Question

What is the basic, fundamental meaning of the Continuity equation? What are some examples and the importance of this rule?

Answer 1

I'm assuming that you are referring to the equation which forms the fundamental bedrock of continuum fluid mechanics.

Imagine section of pipe with a segment that is transparent so that you can view the fluid flowing within it. Now imagine that you have been presented by the Alien Qxahrl, of the planet Fluzoop, a sensory device that looks just like an ordinary pair of spectacles, but is in fact a pair of independently configurable view screens that can resolve objects upto 1 nano-meter in diameter and can simultaneously record temperature, pressure, velocity and the density of any flow.

You put on this device and call up the "Eulerian view" option while looking at the transparent section of the pipe. Voila, you see the transparent section being lightly outlined in red, with the words INLET and OUTLET placed at the appropriate locations where the flow enters and exits the transparent section.

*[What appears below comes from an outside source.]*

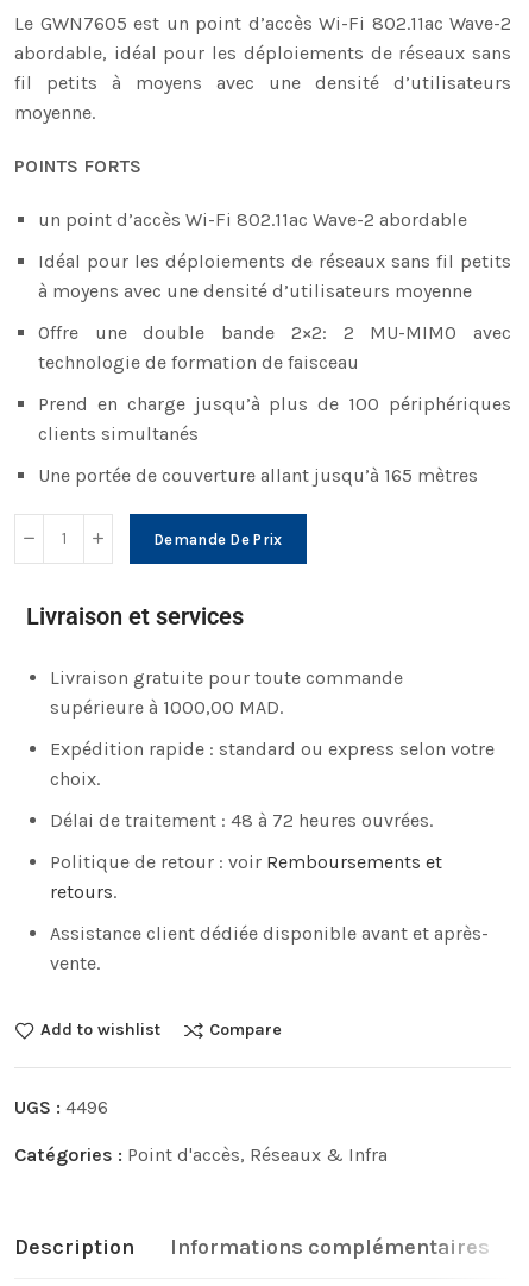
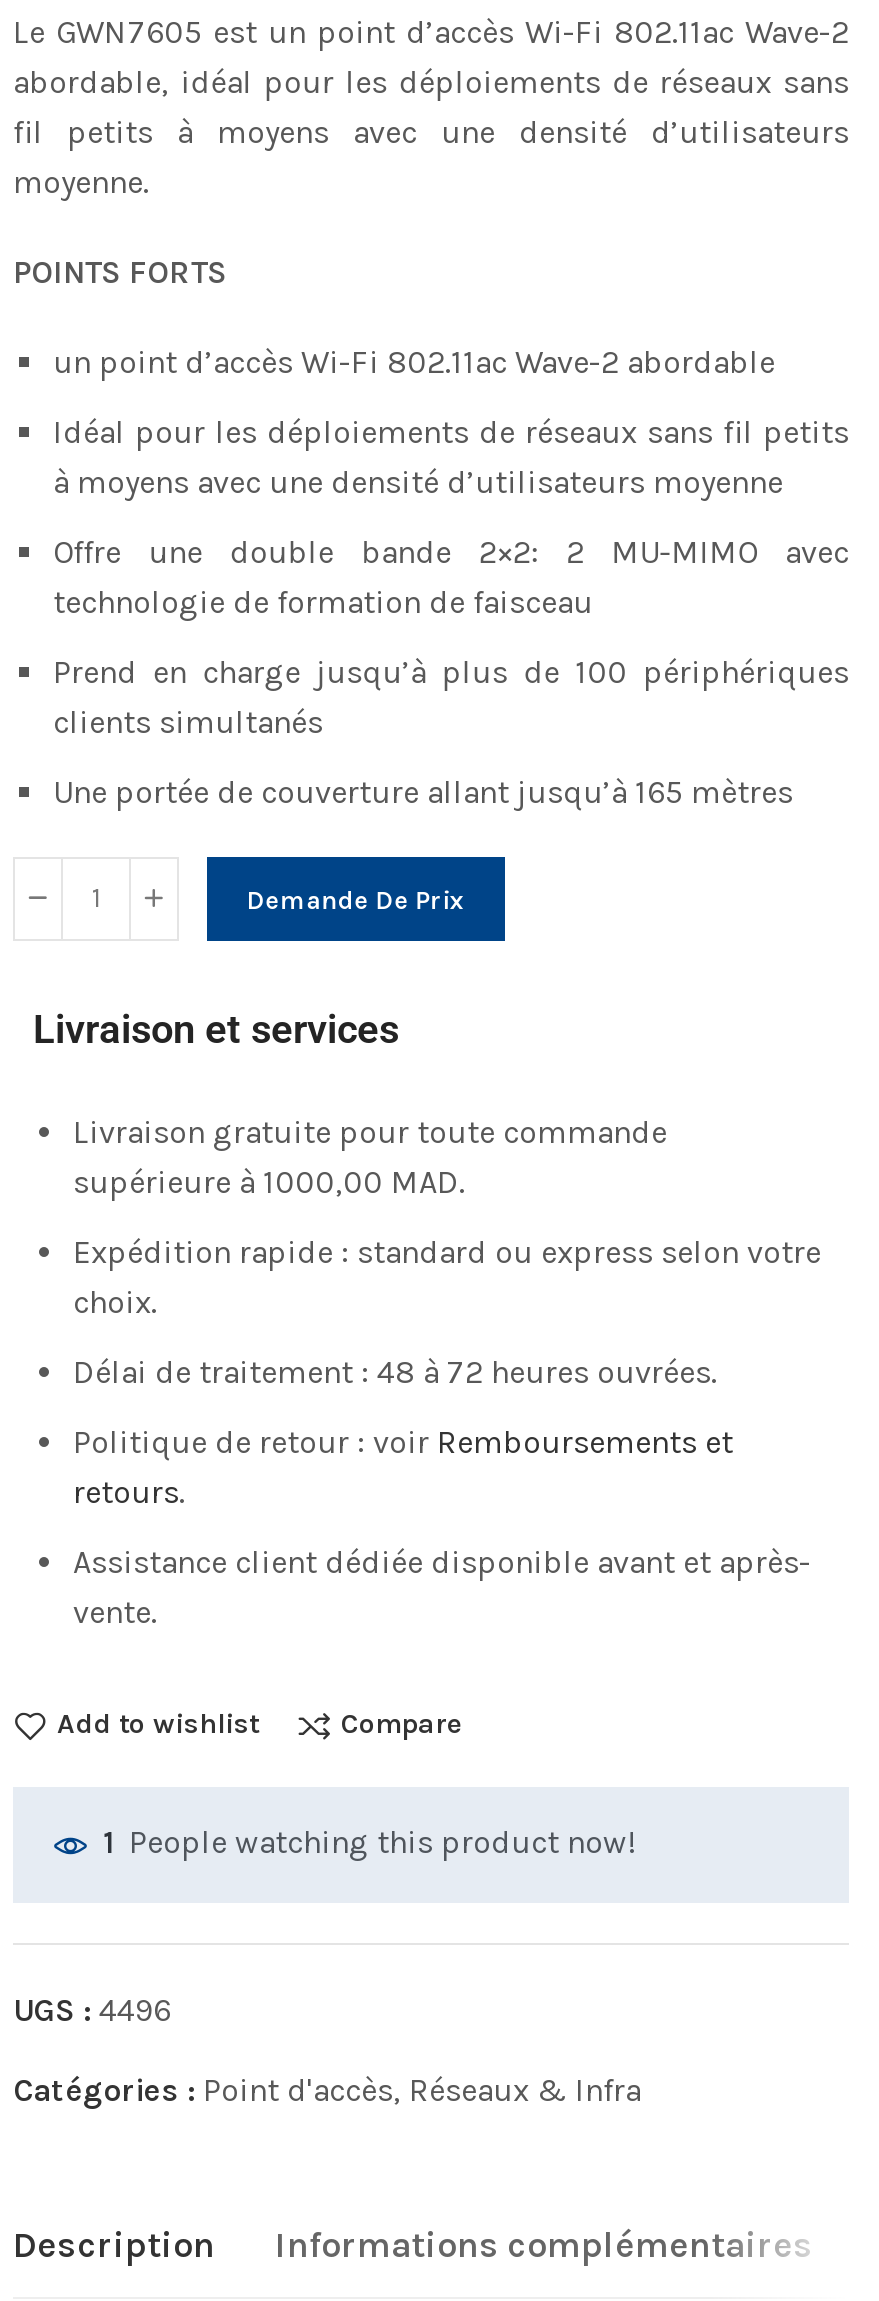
none -> [103,1823,635,1861] 1 People watching this product now!

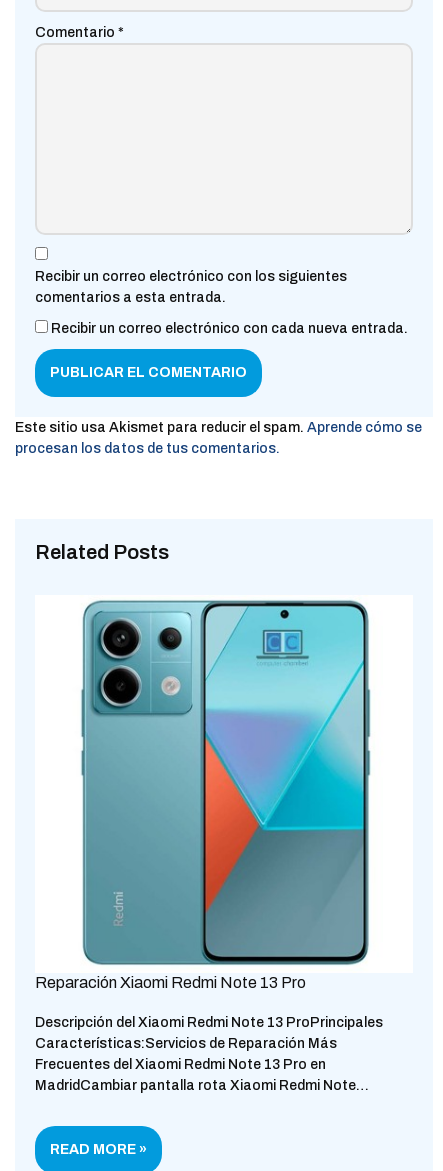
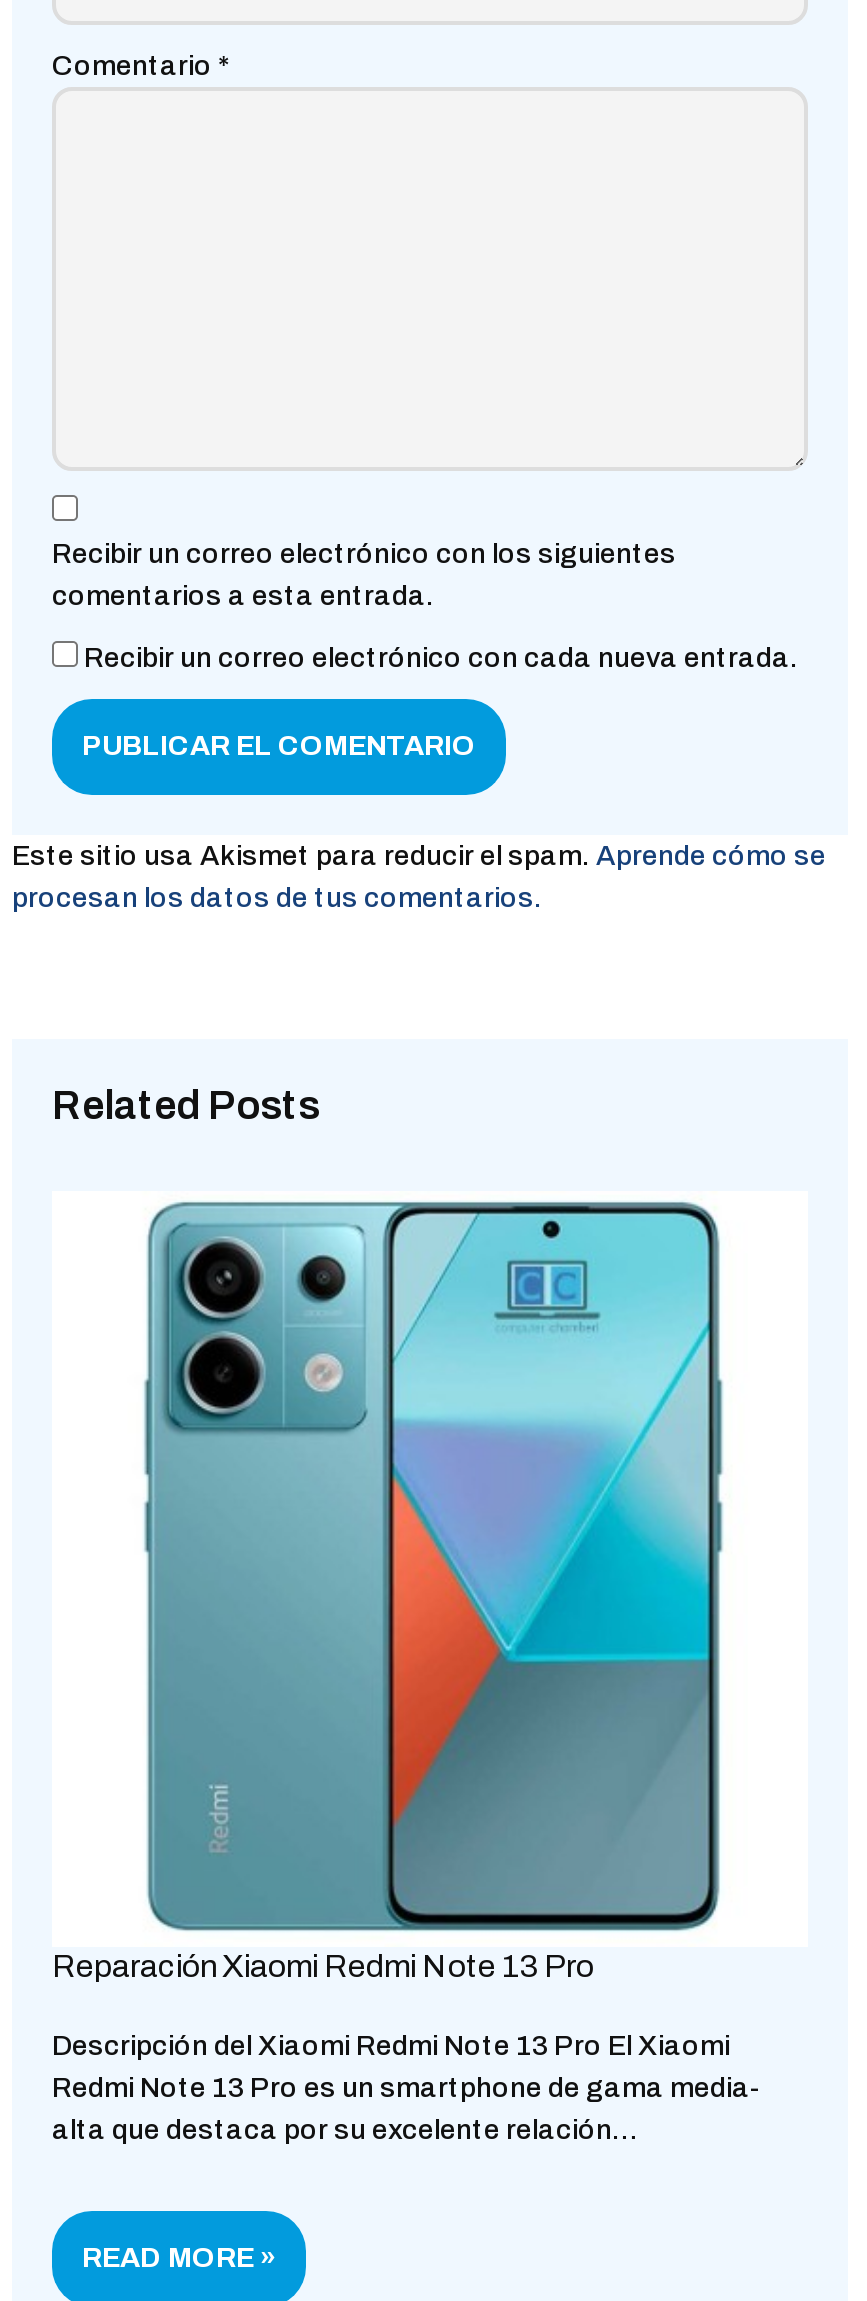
[35,1015,383,1093] Descripción del Xiaomi Redmi Note 13 ProPrincipales | Características:Servicios de Reparación Más | Frecuentes del Xiaomi Redmi Note 13 Pro en | MadridCambiar pantalla rota Xiaomi Redmi Note… -> [52,2032,762,2146] Descripción del Xiaomi Redmi Note 13 Pro El Xiaomi | Redmi Note 13 Pro es un smartphone de gama media- | alta que destaca por su excelente relación…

Now by choosing filters you can colour those particles according to temperature, density, pressure or velocity.

Obviously some very high end computing is going on here. But what are the equations that are being solved?

Well, several of them actually. One of them is our good friend the continuity equation.

Set out in words it is basically a statement of conservation of mass. It says, for non-reactive flows, which contain no sources within the domain, what goes in through the inlet, must either stay in the domain and increase the volume of the domain or it must flow out of the outlet.